Он попытался открыть дверь. Она не поддавалась. Тогда он подбежал к другой двери, толкал ее, дергал, тряс за ручку.
— Открой, Мара, — шипел он. — Выпусти меня. Мои друзья знают, где я нахожусь. Если со мной что-нибудь случится, они тебе отомстят. Слышишь? Тебя застрелят в первый же вечер, когда ты будешь возвращаться из театра.
Мара прислонилась к стене. «Теперь ты должна показать, кто ты… настоящий друг или нет? Только ли на словах ты с ними, или же всей душой? Жубуру, Силениеку… им никому не нужны твои слова. Остановиться на полдороге? Господи, до чего это трудно…»

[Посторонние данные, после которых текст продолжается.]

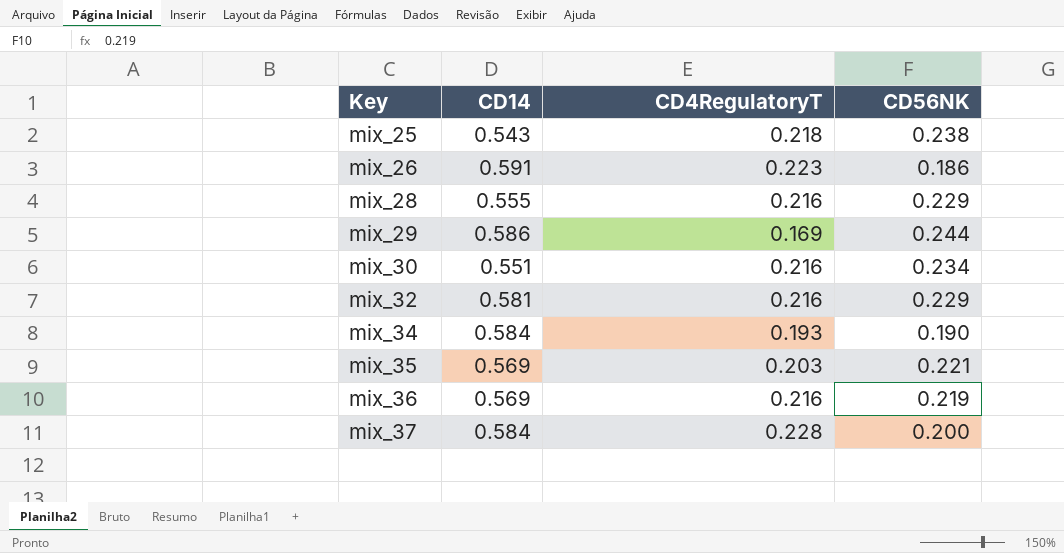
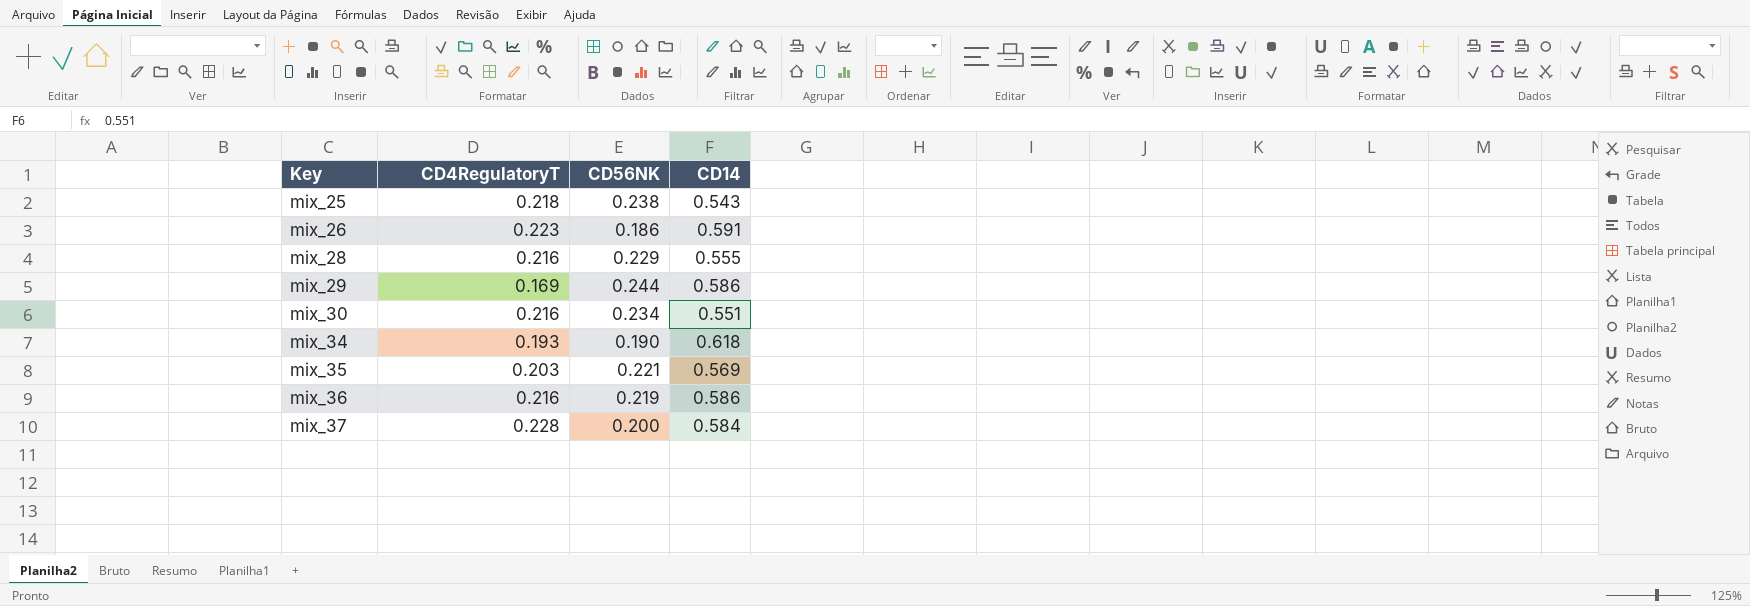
column CD14 | position: 2 -> 4
row mix_32: 0.581 | 0.216 | 0.229 -> none
mix_34 | CD14: 0.584 -> 0.618
mix_36 | CD14: 0.569 -> 0.586

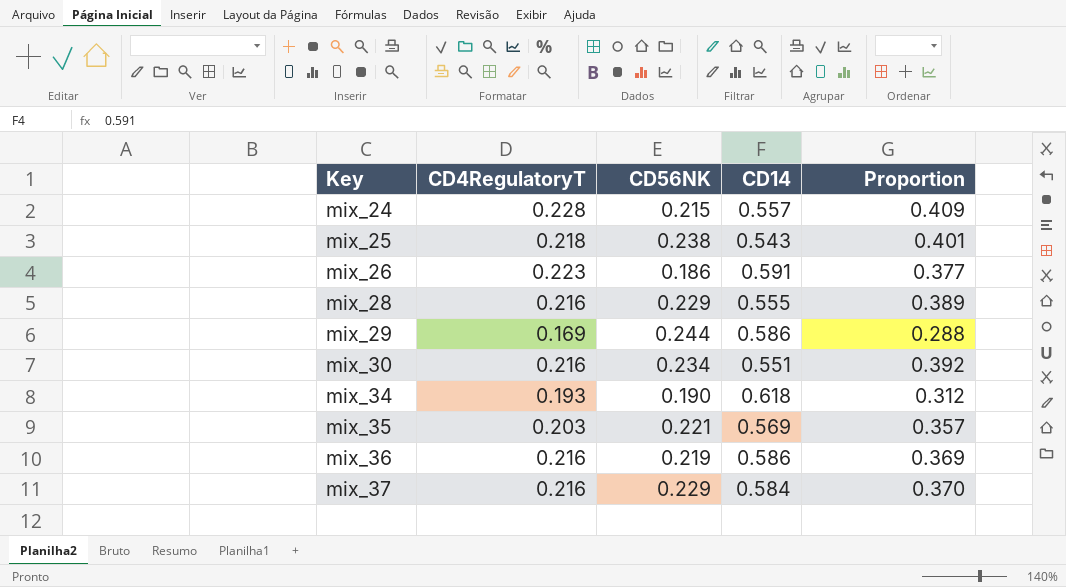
column Proportion | formula: none -> [CD4RegulatoryT] / [CD14]
row mix_24: none -> 0.228 | 0.215 | 0.557 | 0.409
mix_37 | CD4RegulatoryT: 0.228 -> 0.216
mix_37 | CD56NK: 0.200 -> 0.229

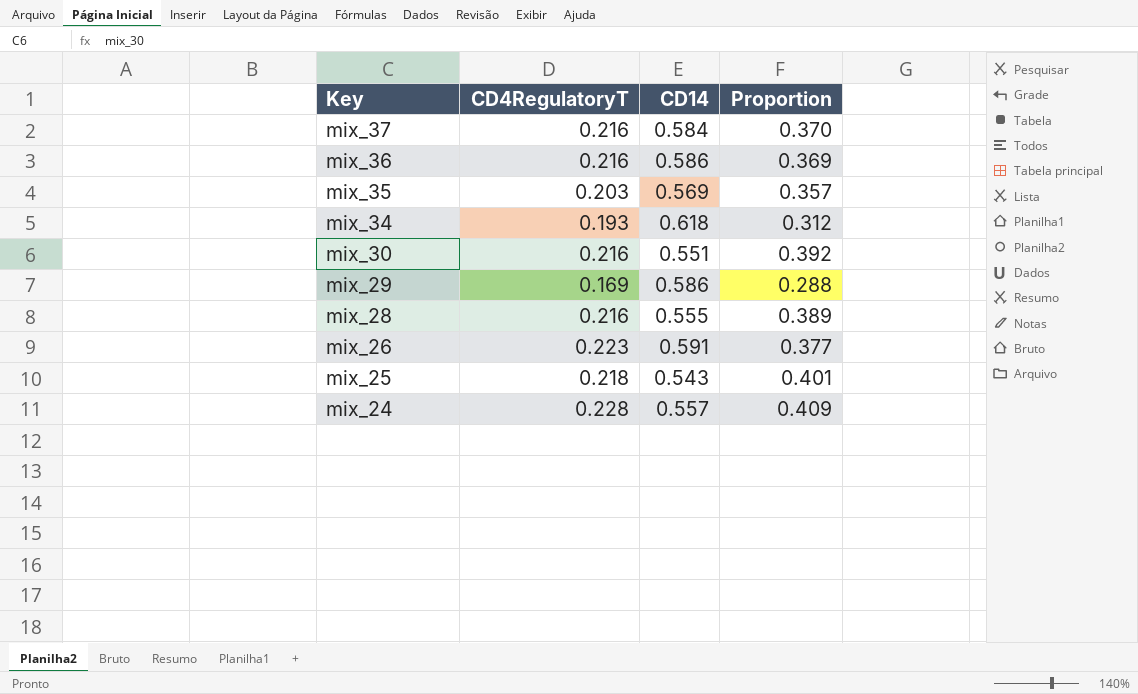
row order: Key ascending -> Key descending
column CD56NK | position: 3 -> none

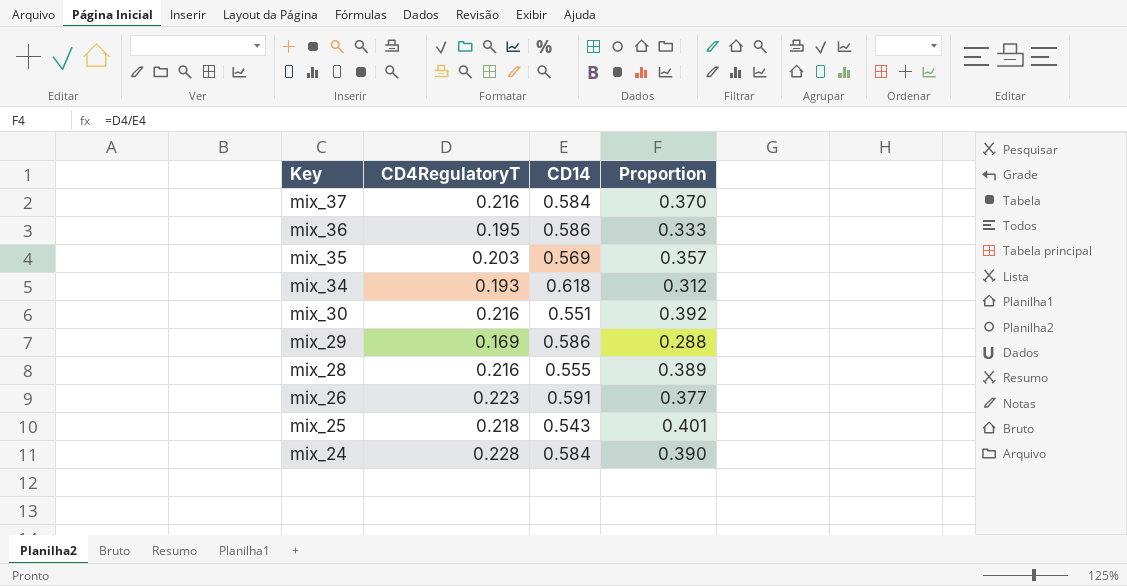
mix_36 | CD4RegulatoryT: 0.216 -> 0.195
mix_36 | Proportion: 0.369 -> 0.333
mix_24 | CD14: 0.557 -> 0.584
mix_24 | Proportion: 0.409 -> 0.390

Она понимала, что находится на распутье, что дальше будет только один путь, один до самого конца.
За стеной то грозил, то молил негодяй, который когда-то считался самым близким ей человеком. Для него во всем мире не было ничего святого. Всю свою жизнь он шел против своего народа, — шакал, предатель, омерзительный шпик. Но сейчас он бессилен, он все равно что со связанными руками… Лежачего не бьют.